[Input material]:
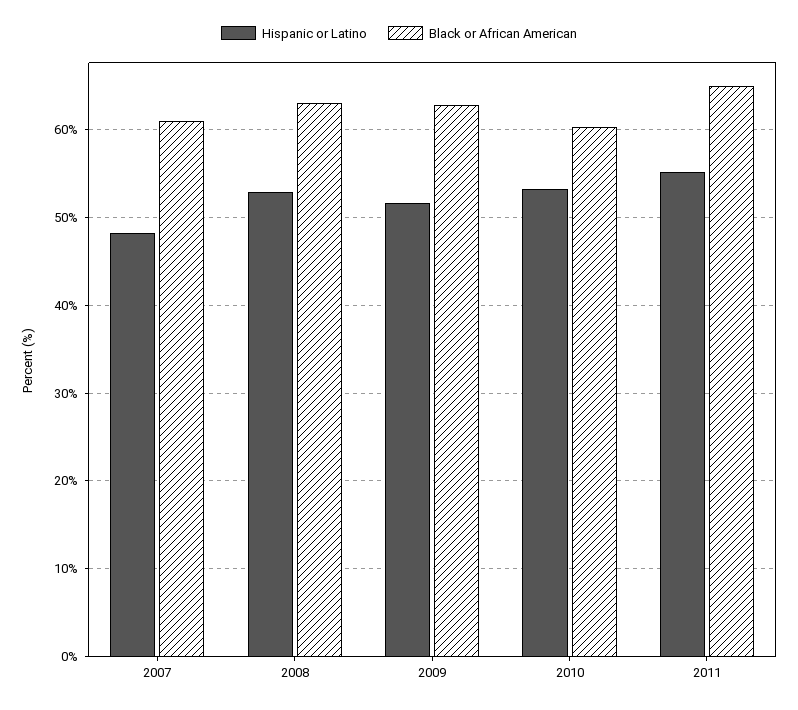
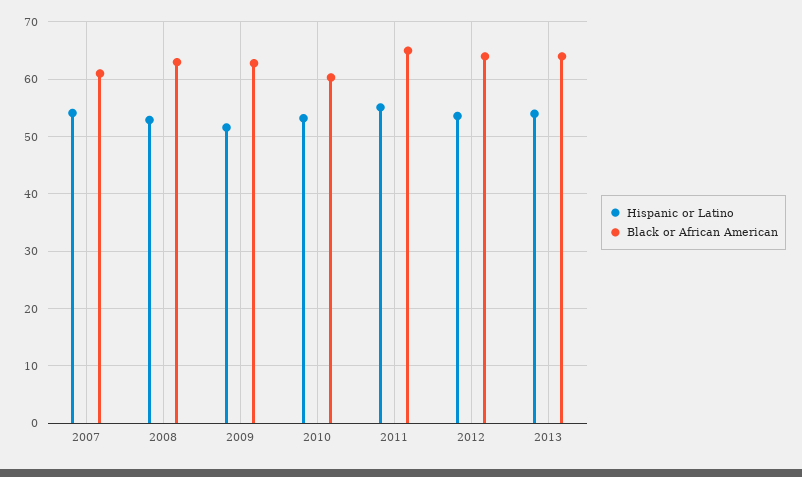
Hispanic or Latino, 2007: 48 -> 54
Hispanic or Latino, 2012: none -> 54
Black or African American, 2012: none -> 64
Hispanic or Latino, 2013: none -> 54
Black or African American, 2013: none -> 64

[Problem to solve]:
Write out the listing word for word, omitting the pictures it holds.

[Written reply]:
Hispanic or Latino, 2007: 48 -> 54
Hispanic or Latino, 2012: none -> 54
Black or African American, 2012: none -> 64
Hispanic or Latino, 2013: none -> 54
Black or African American, 2013: none -> 64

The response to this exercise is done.